● Work task
Exact transcription of the following records is needed, with every picture dropped.

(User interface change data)
★ ★ ★ ★

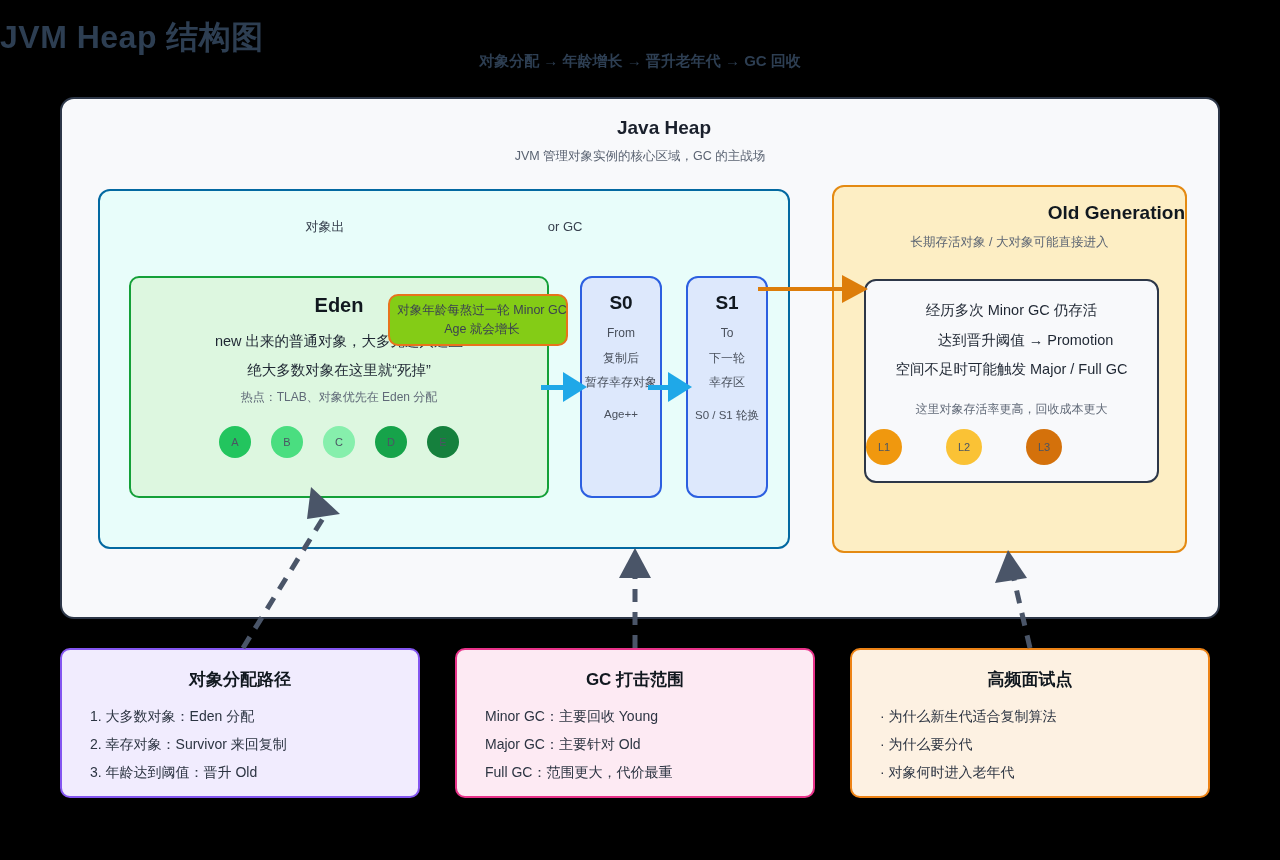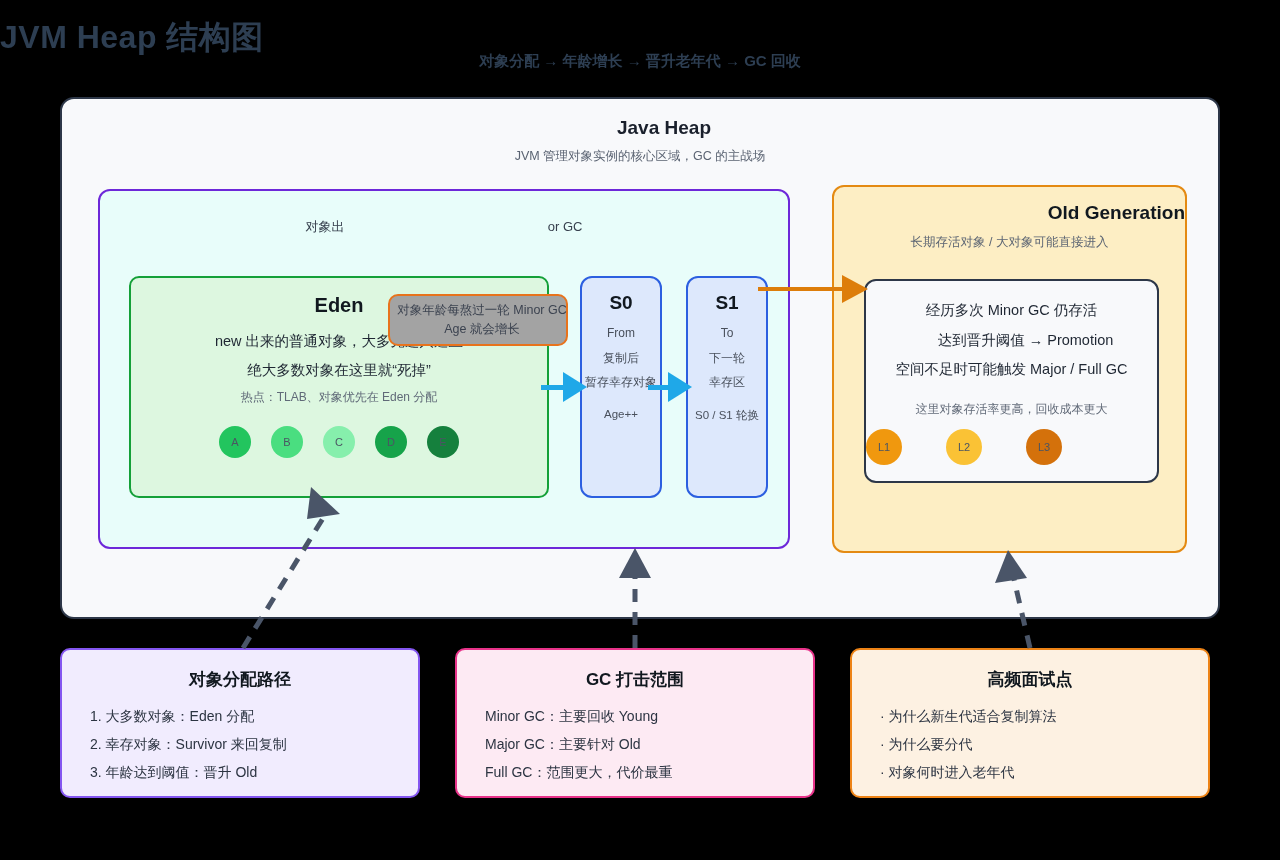--- a/index.html
+++ b/index.html
@@ -39,33 +39,33 @@
   .heap-sub {
     position: absolute; left: 0; top: 49px; width: 100%;
     text-align: center; font-size: 12.5px; color: #5a6372;
   }
 
   
   .young {
     position: absolute; left: 36px; top: 90px;
     width: 692px; height: 360px;
     background: #e8fdfa;
-    border: 2px solid #6d28d9;
+    border: 2px solid #0369a1;
     border-radius: 12px;
   }
   .young-sub {
     position: absolute; left: 0; top: 27px; width: 100%;
     text-align: center; font-size: 13px; color: #37404e;
   }
 
   
   .tooltip {
     position: absolute; left: 288px; top: 103px;
     width: 180px; height: 52px;
-    background: #a3a3a3;
+    background: #84cc16;
     border: 2px solid #e8731c;
     border-radius: 10px;
     display: flex; flex-direction: column;
     align-items: center; justify-content: center;
     z-index: 40;
     padding-left: 8px;
   }
   .tooltip-line { font-size: 12.5px; color: #3c4350; line-height: 1.55; white-space: nowrap; }
 
   

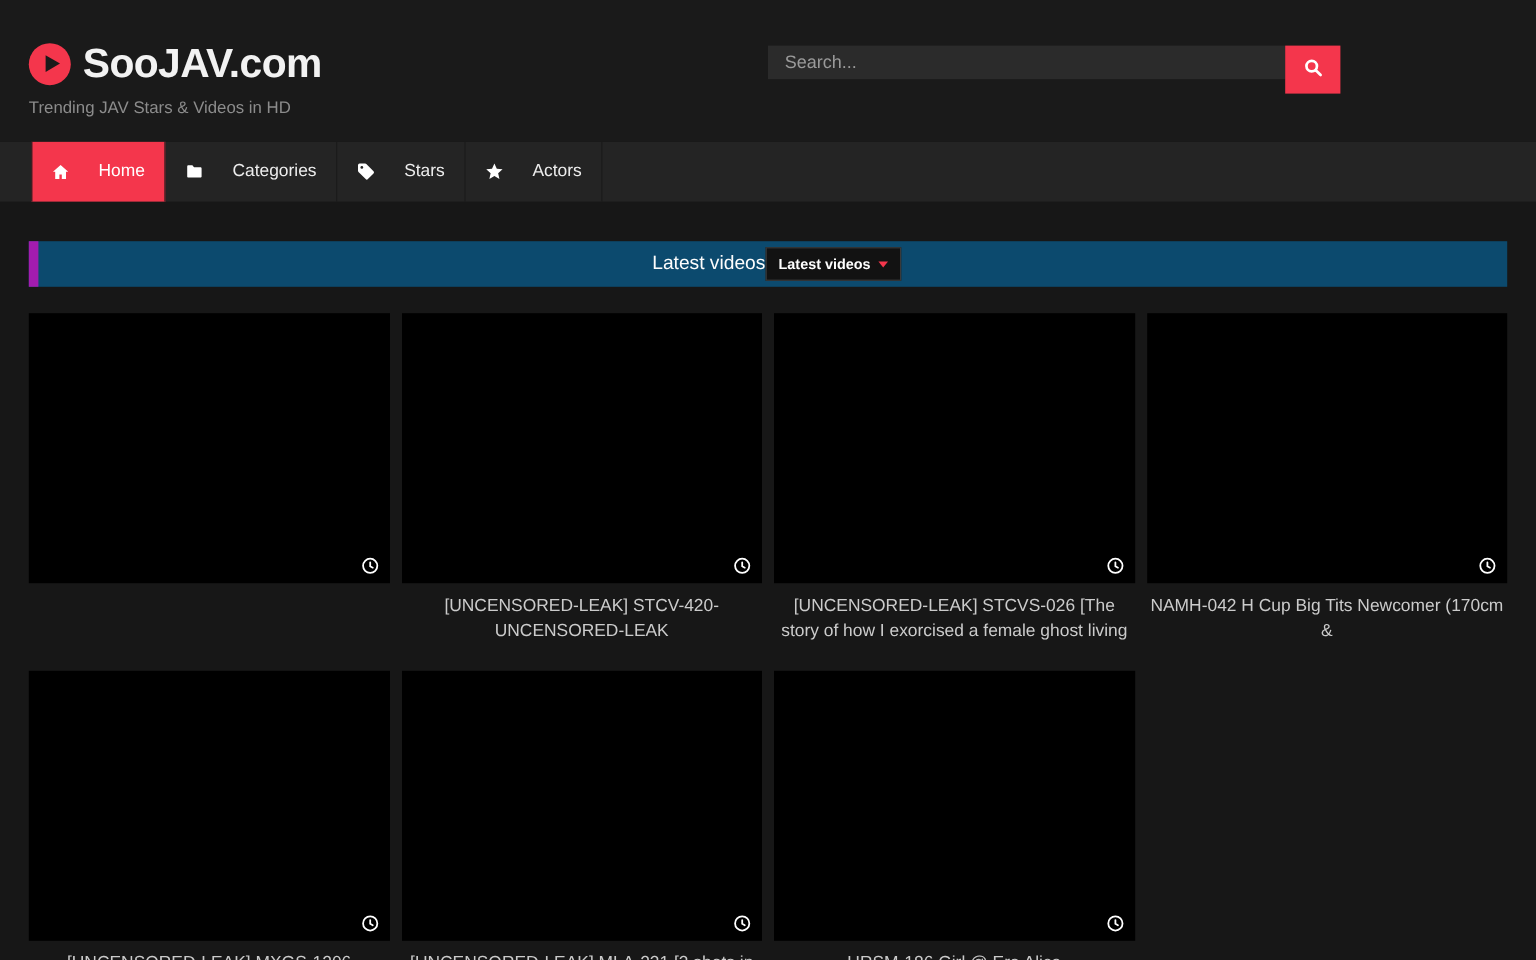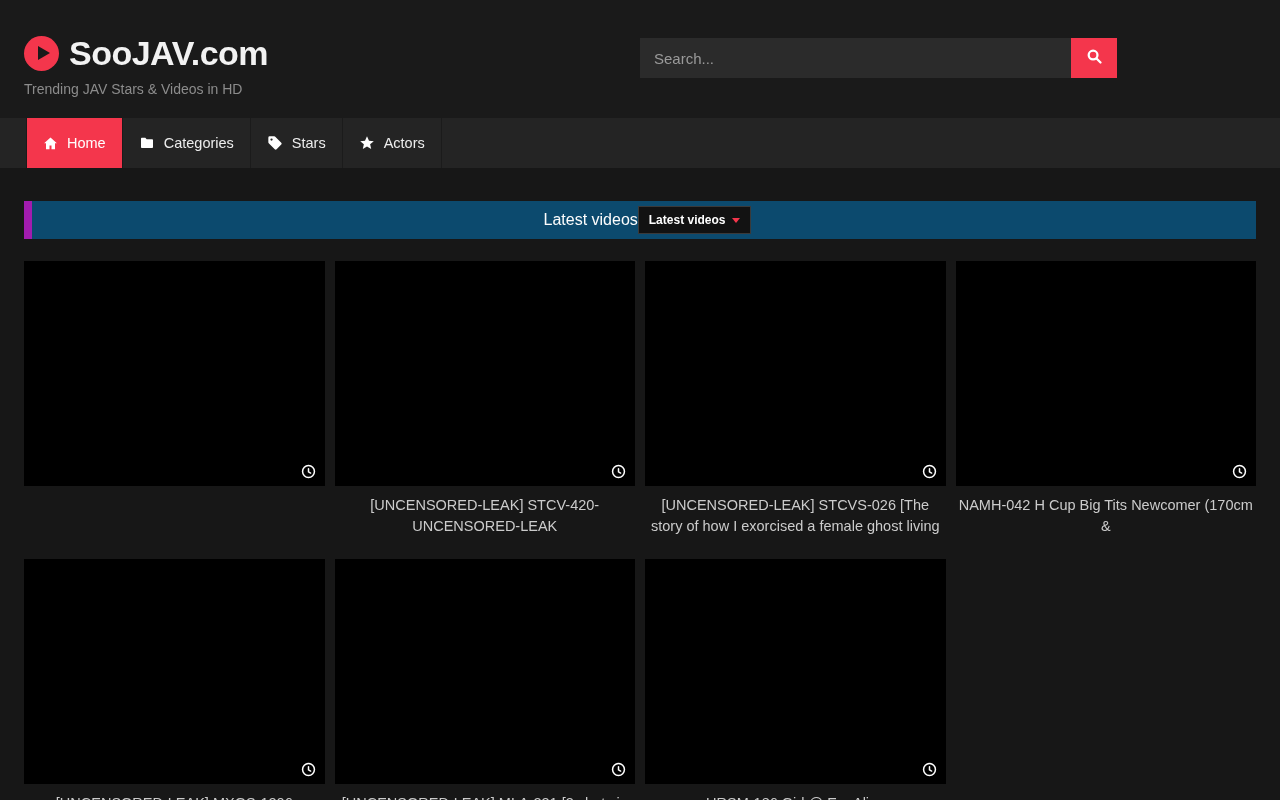--- a/index.html
+++ b/index.html
@@ -15,33 +15,33 @@
   .brand { position:absolute; left:24px; top:22px;margin-top:12px; }
   .brand-row { display:flex; align-items:center; gap:10px; cursor:pointer; }
   .play-circle { width:35px; height:35px; border-radius:50%; background:#f4364c; position:relative; flex:none; }
   .play-tri { position:absolute; left:14px; top:10px; width:0; height:0;
     border-left:12px solid #1a1a1a; border-top:7.5px solid transparent; border-bottom:7.5px solid transparent; }
   .logo-text { font-size:34px; font-weight:700; color:#f2f2f2; letter-spacing:-0.5px; }
   .tagline { margin-top:8px; font-size:14px; color:#8c8c8c; }
 
   .search { position:absolute; left:640px; top:38px; display:flex; height:40px; }
   .search-input {
-    width:431px; height:40px; background:#2b2b2b; border:none; outline:none;
+    width:431px; height:28px; background:#2b2b2b; border:none; outline:none;
     color:#cfcfcf; font-size:15px; padding:0 14px; font-family:"Liberation Sans", sans-serif;
   }
   .search-input::placeholder { color:#9a9a9a; }
   .search-btn {
     width:46px; height:40px; background:#f4364c; border:none; cursor:pointer;
     display:flex; align-items:center; justify-content:center;
   }
 
   
   .nav { height:50px; background:#242424; display:flex; padding-left:26px; }
   .nav-item {
-    display:flex; align-items:center; gap:9px; padding:12px 16px; height:50px;
+    display:flex; align-items:center; gap:24px; padding:12px 16px; height:50px;
     color:#ededed; font-size:14.5px; cursor:pointer; text-decoration:none;
     border-right:1px solid #1b1b1b;
   }
   .nav-item:first-child { border-left:1px solid #1b1b1b; }
   .nav-item.active { background:#f4364c; color:#fff; }
   .nav-item svg { display:block; }
 
   
   .section-bar {
     margin:33px 24px 0; height:38px; background:#0c4a6e;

★ ★ ★ ★

● Written answer
--- a/index.html
+++ b/index.html
@@ -39,33 +39,33 @@
   .heap-sub {
     position: absolute; left: 0; top: 49px; width: 100%;
     text-align: center; font-size: 12.5px; color: #5a6372;
   }
 
   
   .young {
     position: absolute; left: 36px; top: 90px;
     width: 692px; height: 360px;
     background: #e8fdfa;
-    border: 2px solid #6d28d9;
+    border: 2px solid #0369a1;
     border-radius: 12px;
   }
   .young-sub {
     position: absolute; left: 0; top: 27px; width: 100%;
     text-align: center; font-size: 13px; color: #37404e;
   }
 
   
   .tooltip {
     position: absolute; left: 288px; top: 103px;
     width: 180px; height: 52px;
-    background: #a3a3a3;
+    background: #84cc16;
     border: 2px solid #e8731c;
     border-radius: 10px;
     display: flex; flex-direction: column;
     align-items: center; justify-content: center;
     z-index: 40;
     padding-left: 8px;
   }
   .tooltip-line { font-size: 12.5px; color: #3c4350; line-height: 1.55; white-space: nowrap; }
 
   

--- a/index.html
+++ b/index.html
@@ -15,33 +15,33 @@
   .brand { position:absolute; left:24px; top:22px;margin-top:12px; }
   .brand-row { display:flex; align-items:center; gap:10px; cursor:pointer; }
   .play-circle { width:35px; height:35px; border-radius:50%; background:#f4364c; position:relative; flex:none; }
   .play-tri { position:absolute; left:14px; top:10px; width:0; height:0;
     border-left:12px solid #1a1a1a; border-top:7.5px solid transparent; border-bottom:7.5px solid transparent; }
   .logo-text { font-size:34px; font-weight:700; color:#f2f2f2; letter-spacing:-0.5px; }
   .tagline { margin-top:8px; font-size:14px; color:#8c8c8c; }
 
   .search { position:absolute; left:640px; top:38px; display:flex; height:40px; }
   .search-input {
-    width:431px; height:40px; background:#2b2b2b; border:none; outline:none;
+    width:431px; height:28px; background:#2b2b2b; border:none; outline:none;
     color:#cfcfcf; font-size:15px; padding:0 14px; font-family:"Liberation Sans", sans-serif;
   }
   .search-input::placeholder { color:#9a9a9a; }
   .search-btn {
     width:46px; height:40px; background:#f4364c; border:none; cursor:pointer;
     display:flex; align-items:center; justify-content:center;
   }
 
   
   .nav { height:50px; background:#242424; display:flex; padding-left:26px; }
   .nav-item {
-    display:flex; align-items:center; gap:9px; padding:12px 16px; height:50px;
+    display:flex; align-items:center; gap:24px; padding:12px 16px; height:50px;
     color:#ededed; font-size:14.5px; cursor:pointer; text-decoration:none;
     border-right:1px solid #1b1b1b;
   }
   .nav-item:first-child { border-left:1px solid #1b1b1b; }
   .nav-item.active { background:#f4364c; color:#fff; }
   .nav-item svg { display:block; }
 
   
   .section-bar {
     margin:33px 24px 0; height:38px; background:#0c4a6e;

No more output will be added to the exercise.